▶ [Work task]:
Output range, inclusive: from the line containing "GPT-3 family includes" to the line containing "What to expect". Restate those lines from the data below word for word and only those.

▶ [Given data]:
--
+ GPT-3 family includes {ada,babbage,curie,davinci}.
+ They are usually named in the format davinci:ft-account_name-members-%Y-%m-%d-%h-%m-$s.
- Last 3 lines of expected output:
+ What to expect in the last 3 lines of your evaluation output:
--
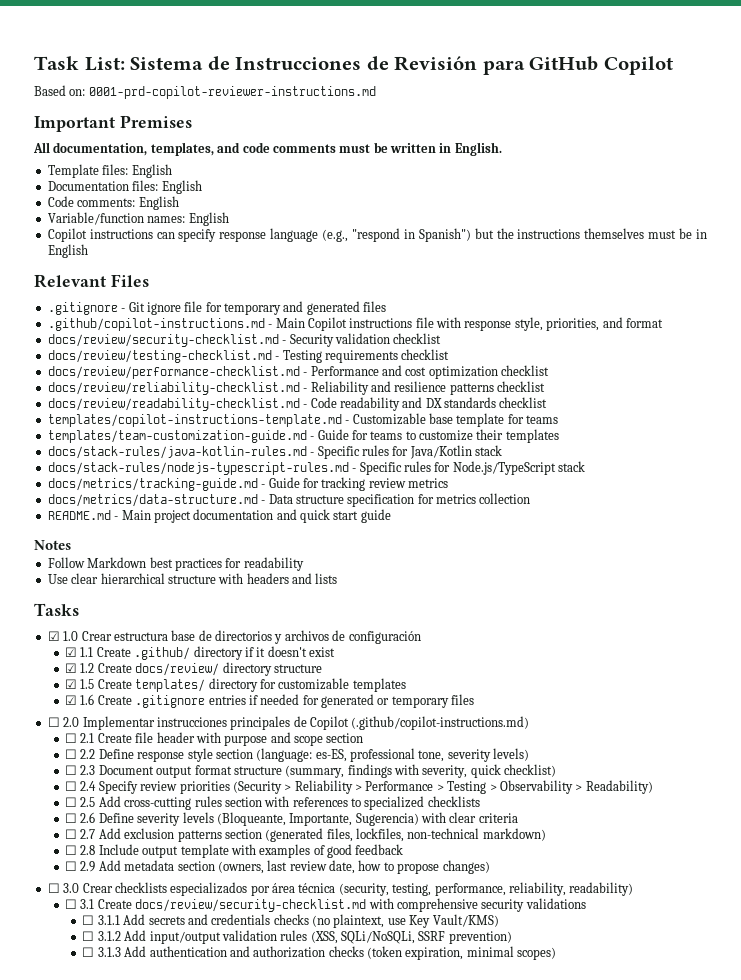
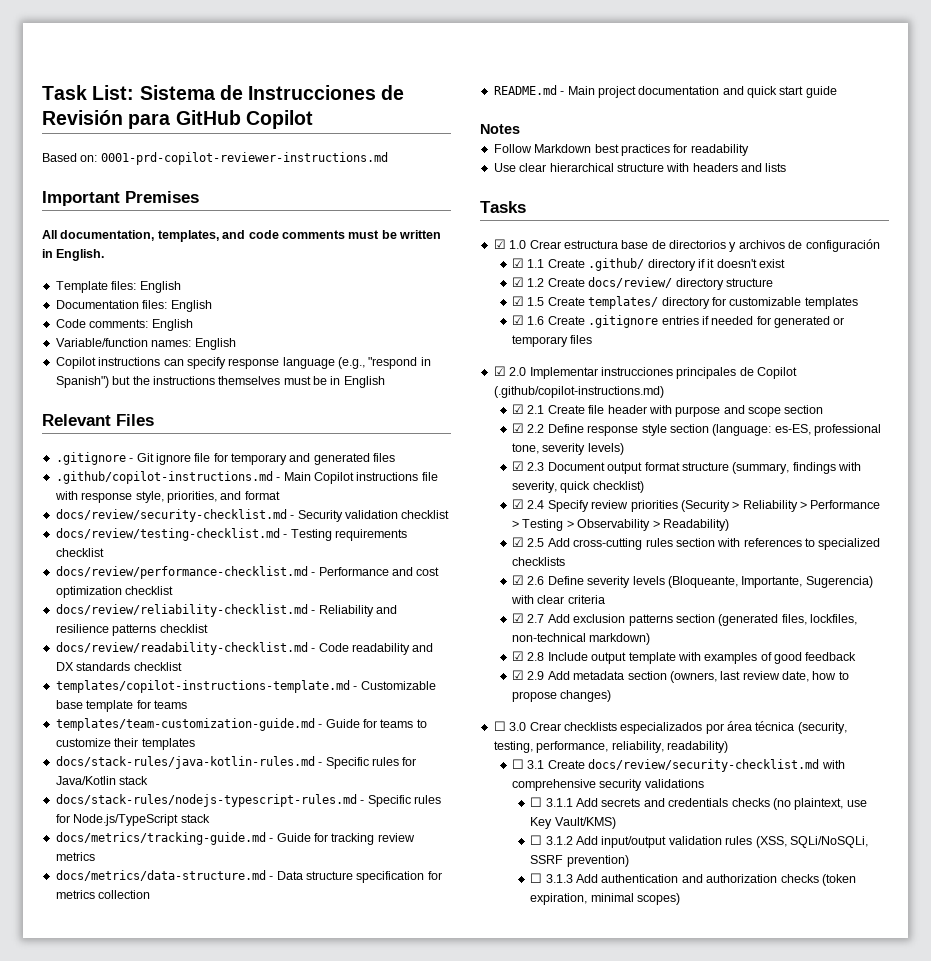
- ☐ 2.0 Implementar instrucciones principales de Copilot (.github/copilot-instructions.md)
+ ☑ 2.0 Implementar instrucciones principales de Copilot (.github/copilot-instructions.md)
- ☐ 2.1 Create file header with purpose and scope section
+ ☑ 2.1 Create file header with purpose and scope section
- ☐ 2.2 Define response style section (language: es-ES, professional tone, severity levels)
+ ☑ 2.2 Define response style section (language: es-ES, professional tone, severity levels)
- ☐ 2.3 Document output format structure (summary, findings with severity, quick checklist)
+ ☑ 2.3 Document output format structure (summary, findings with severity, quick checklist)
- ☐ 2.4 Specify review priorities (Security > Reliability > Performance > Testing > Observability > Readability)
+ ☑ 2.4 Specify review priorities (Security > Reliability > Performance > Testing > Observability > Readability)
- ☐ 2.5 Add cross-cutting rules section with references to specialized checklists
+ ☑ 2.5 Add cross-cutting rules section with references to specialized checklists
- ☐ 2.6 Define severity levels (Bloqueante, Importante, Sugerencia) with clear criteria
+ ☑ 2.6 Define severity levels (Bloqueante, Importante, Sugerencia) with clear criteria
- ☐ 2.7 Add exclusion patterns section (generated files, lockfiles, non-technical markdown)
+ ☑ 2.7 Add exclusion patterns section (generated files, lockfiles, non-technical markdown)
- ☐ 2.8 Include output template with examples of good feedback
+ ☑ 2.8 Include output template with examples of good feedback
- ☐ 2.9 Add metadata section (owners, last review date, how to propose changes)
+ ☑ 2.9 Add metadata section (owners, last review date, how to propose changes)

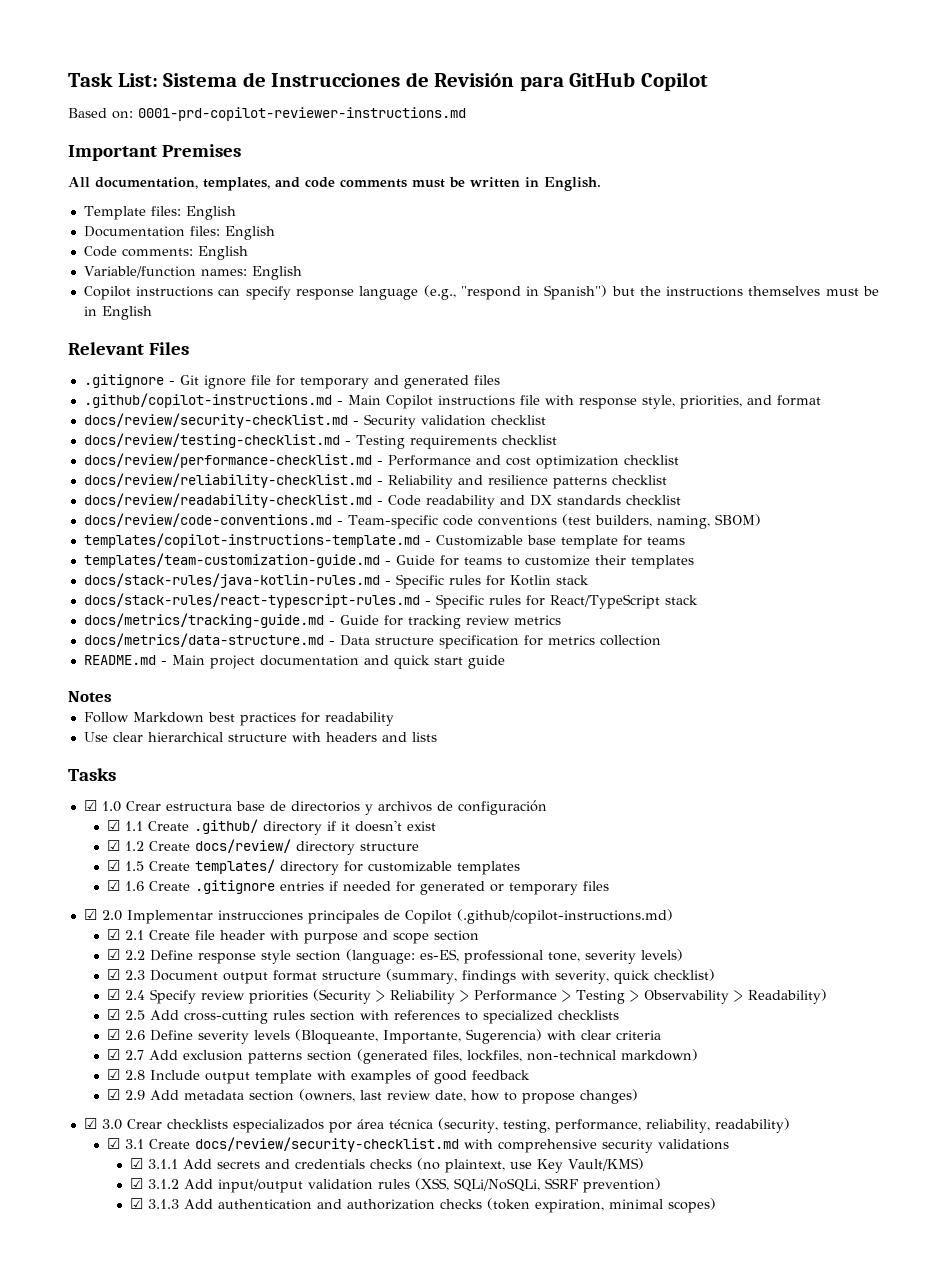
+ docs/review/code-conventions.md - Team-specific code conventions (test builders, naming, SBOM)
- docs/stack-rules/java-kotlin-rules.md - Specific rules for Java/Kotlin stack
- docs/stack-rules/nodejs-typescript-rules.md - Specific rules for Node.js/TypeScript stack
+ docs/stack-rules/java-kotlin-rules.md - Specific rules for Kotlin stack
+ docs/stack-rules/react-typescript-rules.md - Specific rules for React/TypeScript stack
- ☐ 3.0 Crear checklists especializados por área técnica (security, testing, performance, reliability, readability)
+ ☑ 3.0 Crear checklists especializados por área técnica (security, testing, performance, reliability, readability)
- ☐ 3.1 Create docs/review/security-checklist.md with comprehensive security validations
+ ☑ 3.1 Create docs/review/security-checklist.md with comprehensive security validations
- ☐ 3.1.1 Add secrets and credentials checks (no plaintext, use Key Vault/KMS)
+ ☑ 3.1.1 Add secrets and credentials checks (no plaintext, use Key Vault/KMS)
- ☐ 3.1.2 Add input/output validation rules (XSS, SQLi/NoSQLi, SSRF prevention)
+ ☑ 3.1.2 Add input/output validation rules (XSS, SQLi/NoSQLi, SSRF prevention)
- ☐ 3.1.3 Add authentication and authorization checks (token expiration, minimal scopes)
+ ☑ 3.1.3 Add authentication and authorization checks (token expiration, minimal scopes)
--
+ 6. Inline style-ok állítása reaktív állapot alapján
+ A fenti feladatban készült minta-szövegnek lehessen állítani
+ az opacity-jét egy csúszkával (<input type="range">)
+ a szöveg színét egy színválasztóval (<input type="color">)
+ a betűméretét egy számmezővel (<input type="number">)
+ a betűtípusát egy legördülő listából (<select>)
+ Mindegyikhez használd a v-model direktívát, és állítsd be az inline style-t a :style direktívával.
--
▶ [Task response]:
+ GPT-3 family includes {ada,babbage,curie,davinci}.
+ They are usually named in the format davinci:ft-account_name-members-%Y-%m-%d-%h-%m-$s.
- Last 3 lines of expected output:
+ What to expect in the last 3 lines of your evaluation output:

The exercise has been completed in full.